* [EXERCISE DETAILS]: Your answer should be an exact copy of the listing.

BEGIN AVAILABLE DATA

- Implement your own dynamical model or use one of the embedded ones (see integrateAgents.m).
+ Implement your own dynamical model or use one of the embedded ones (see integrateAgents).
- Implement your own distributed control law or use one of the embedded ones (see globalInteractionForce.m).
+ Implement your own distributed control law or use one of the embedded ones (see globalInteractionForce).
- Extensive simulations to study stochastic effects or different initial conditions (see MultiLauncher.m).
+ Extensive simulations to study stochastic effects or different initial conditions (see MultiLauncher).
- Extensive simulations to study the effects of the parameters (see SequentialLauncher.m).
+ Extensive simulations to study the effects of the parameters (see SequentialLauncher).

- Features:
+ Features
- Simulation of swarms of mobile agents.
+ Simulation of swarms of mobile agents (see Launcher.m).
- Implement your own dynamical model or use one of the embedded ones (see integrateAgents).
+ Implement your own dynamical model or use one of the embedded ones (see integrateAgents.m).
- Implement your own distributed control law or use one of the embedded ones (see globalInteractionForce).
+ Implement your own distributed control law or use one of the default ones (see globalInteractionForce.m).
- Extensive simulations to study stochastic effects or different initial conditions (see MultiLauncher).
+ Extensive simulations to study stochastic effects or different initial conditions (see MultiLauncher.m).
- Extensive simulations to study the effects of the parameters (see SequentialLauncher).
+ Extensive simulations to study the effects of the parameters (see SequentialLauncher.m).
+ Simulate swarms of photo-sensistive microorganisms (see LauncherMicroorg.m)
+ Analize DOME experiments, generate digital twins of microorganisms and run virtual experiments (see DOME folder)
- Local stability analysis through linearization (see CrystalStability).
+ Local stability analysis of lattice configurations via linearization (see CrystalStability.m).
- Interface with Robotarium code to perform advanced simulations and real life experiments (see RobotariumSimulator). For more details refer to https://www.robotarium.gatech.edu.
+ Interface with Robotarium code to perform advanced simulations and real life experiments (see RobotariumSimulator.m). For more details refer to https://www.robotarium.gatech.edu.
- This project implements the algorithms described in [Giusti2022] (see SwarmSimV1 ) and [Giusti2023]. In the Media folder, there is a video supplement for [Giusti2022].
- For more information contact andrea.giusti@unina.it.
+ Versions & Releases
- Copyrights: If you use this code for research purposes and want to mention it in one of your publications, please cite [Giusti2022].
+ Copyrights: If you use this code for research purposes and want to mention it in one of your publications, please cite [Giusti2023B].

END AVAILABLE DATA

* [SOLVED PROBLEM]:
- Implement your own dynamical model or use one of the embedded ones (see integrateAgents.m).
+ Implement your own dynamical model or use one of the embedded ones (see integrateAgents).
- Implement your own distributed control law or use one of the embedded ones (see globalInteractionForce.m).
+ Implement your own distributed control law or use one of the embedded ones (see globalInteractionForce).
- Extensive simulations to study stochastic effects or different initial conditions (see MultiLauncher.m).
+ Extensive simulations to study stochastic effects or different initial conditions (see MultiLauncher).
- Extensive simulations to study the effects of the parameters (see SequentialLauncher.m).
+ Extensive simulations to study the effects of the parameters (see SequentialLauncher).

- Features:
+ Features
- Simulation of swarms of mobile agents.
+ Simulation of swarms of mobile agents (see Launcher.m).
- Implement your own dynamical model or use one of the embedded ones (see integrateAgents).
+ Implement your own dynamical model or use one of the embedded ones (see integrateAgents.m).
- Implement your own distributed control law or use one of the embedded ones (see globalInteractionForce).
+ Implement your own distributed control law or use one of the default ones (see globalInteractionForce.m).
- Extensive simulations to study stochastic effects or different initial conditions (see MultiLauncher).
+ Extensive simulations to study stochastic effects or different initial conditions (see MultiLauncher.m).
- Extensive simulations to study the effects of the parameters (see SequentialLauncher).
+ Extensive simulations to study the effects of the parameters (see SequentialLauncher.m).
+ Simulate swarms of photo-sensistive microorganisms (see LauncherMicroorg.m)
+ Analize DOME experiments, generate digital twins of microorganisms and run virtual experiments (see DOME folder)
- Local stability analysis through linearization (see CrystalStability).
+ Local stability analysis of lattice configurations via linearization (see CrystalStability.m).
- Interface with Robotarium code to perform advanced simulations and real life experiments (see RobotariumSimulator). For more details refer to https://www.robotarium.gatech.edu.
+ Interface with Robotarium code to perform advanced simulations and real life experiments (see RobotariumSimulator.m). For more details refer to https://www.robotarium.gatech.edu.
- This project implements the algorithms described in [Giusti2022] (see SwarmSimV1 ) and [Giusti2023]. In the Media folder, there is a video supplement for [Giusti2022].
- For more information contact andrea.giusti@unina.it.
+ Versions & Releases
- Copyrights: If you use this code for research purposes and want to mention it in one of your publications, please cite [Giusti2022].
+ Copyrights: If you use this code for research purposes and want to mention it in one of your publications, please cite [Giusti2023B].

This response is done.